Leonardus Josephus "Jozef" Weidmann (3 October 1899 – 15 September 1962) was a Dutch-Surinamese Catholic priest, politician and union leader. He is one of the founders of the Progressive Surinamese People's Party (PSV). Weidmann played a leading role in establishing universal suffrage in Suriname, and was the founder of Progressive Workers Organisation, the oldest recognised trade union in Suriname.

==Biography==
Weidmann was born on 3 October 1899 in Kerkrade, Netherlands. In 1925, he was ordained priest of the Catholic Church. In 1928, he was sent to Suriname as a missionary, and worked in the interior among the Maroons and Amerindians. Later, he became a priest in Paramaribo. On 7 December 1942, Wilhelmina of the Netherlands made a radio speech promising autonomy for the colonies. Weidmann decided to become politically active, and asked the Vatican permission to relieve him, and venture into politics.

In August 1946, Weidmann was one of the founders of the Progressive Surinamese People's Party (PSV), a Christian democratic party. He started to emphasise universal suffrage, because he was of the opinion that democracy was not possible without universal suffrage first. On 16 February 1948, Weidmann founded the Progressive Workers Organisation (PWO), the oldest recognised trade union in Suriname, and served as its chairperson. On 7 March 1948, he organised a demonstration for universal suffrage which was attended by more than 20,000 people.

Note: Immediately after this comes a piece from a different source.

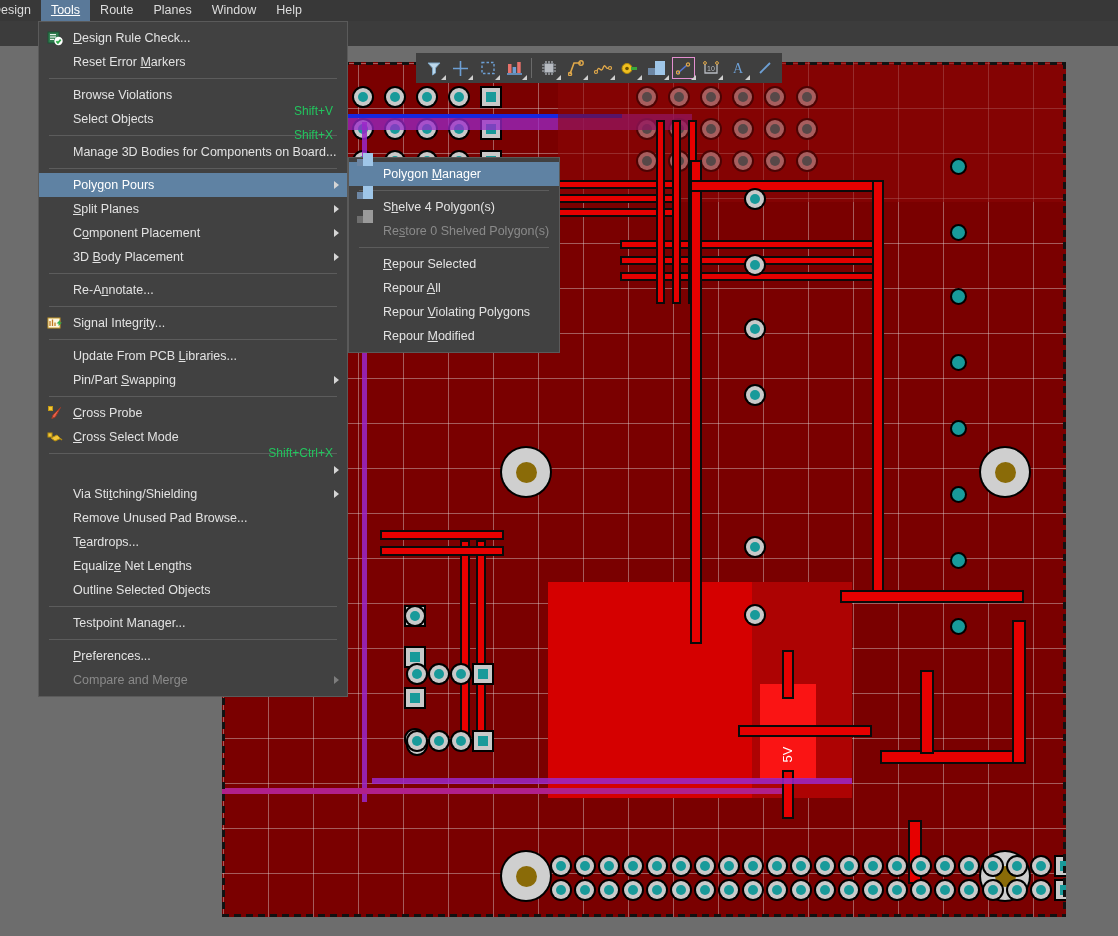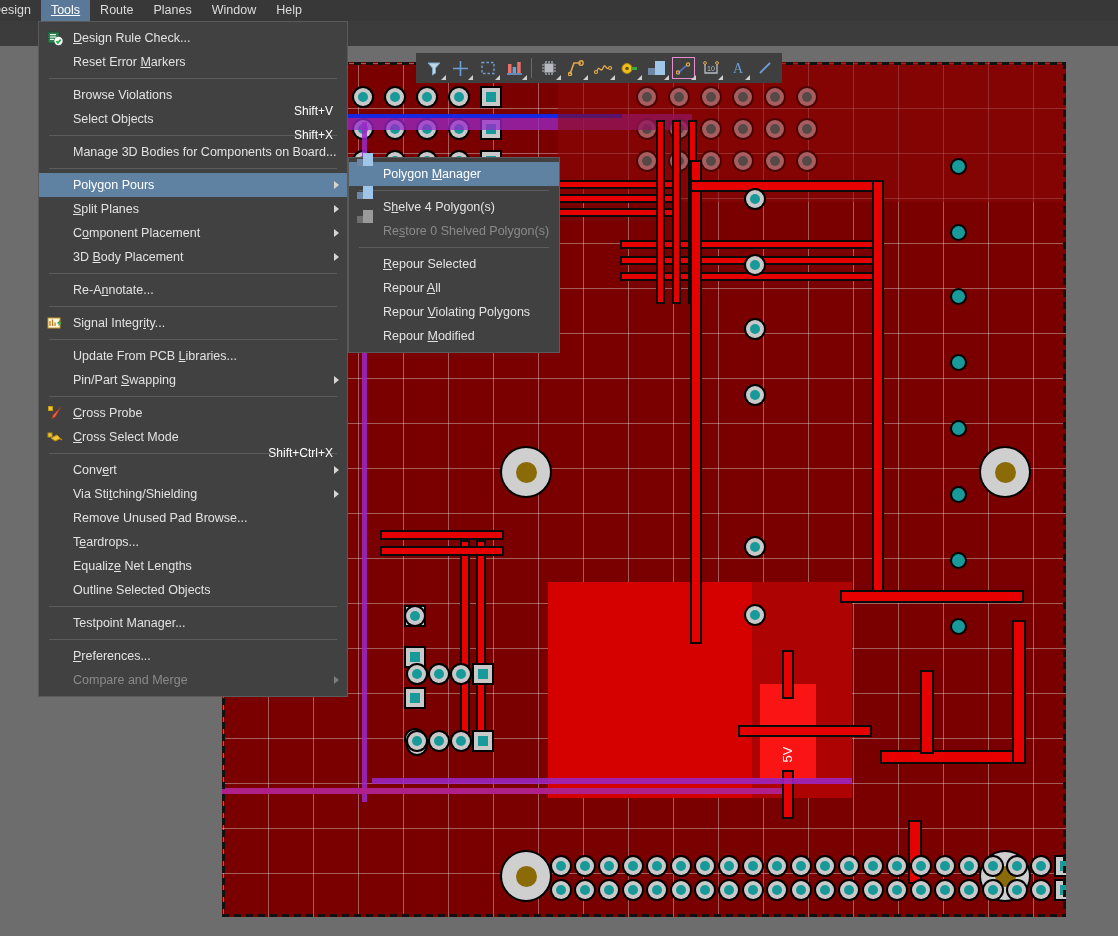"Shift+V" .mi .sc { color: #ffffff -> #22c55e }
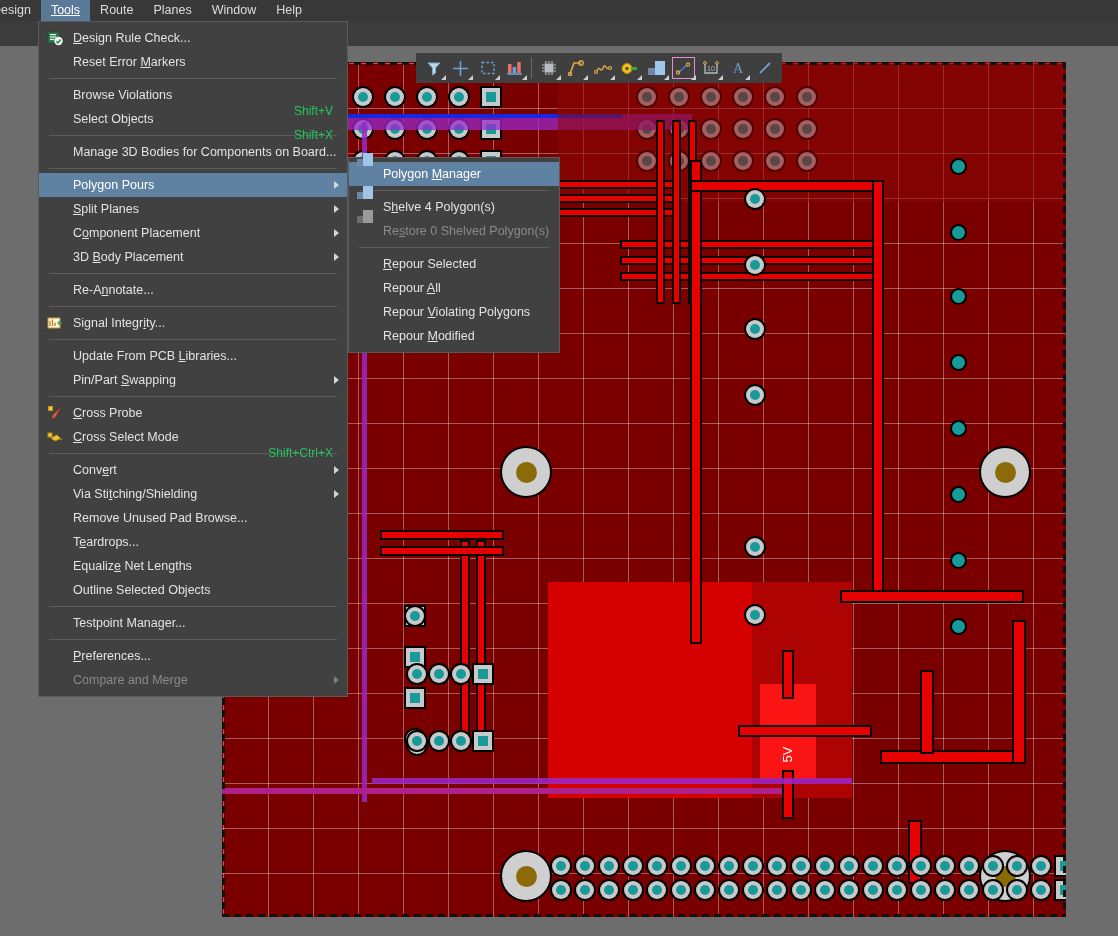"Convert" span.lbl { html: <span>Conv<span>e</span>rt</span> -> none }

On 28 January 1948, Johann de Miranda, a member of the PSV, attended the First Round Table Conference in The Hague on behalf of Suriname, In July 1948, the States General of the Netherlands voted to extend universal suffrage to Suriname. On 30 May 1949, the first general election was held, however the PSV failed to gain any seats.

Weidmann died on 15 September 1962 at the age of 62.

==Legacy==
After his death, the Father Weidmann Foundation, was established. The foundation was chaired by Emile Wijntuin and operates a home for stray children. On 1 April 1975, Weidmann was honoured with a statue created by Jozef Klas. The statue is located near the offices of the PWO, and a street in Rainville was named after Father Weidmann. In 1996, Wijntuin published Weidmann, grondlegger van het algemeen kiesrecht in Suriname, a biography about Weidmann and the struggle for universal suffrage.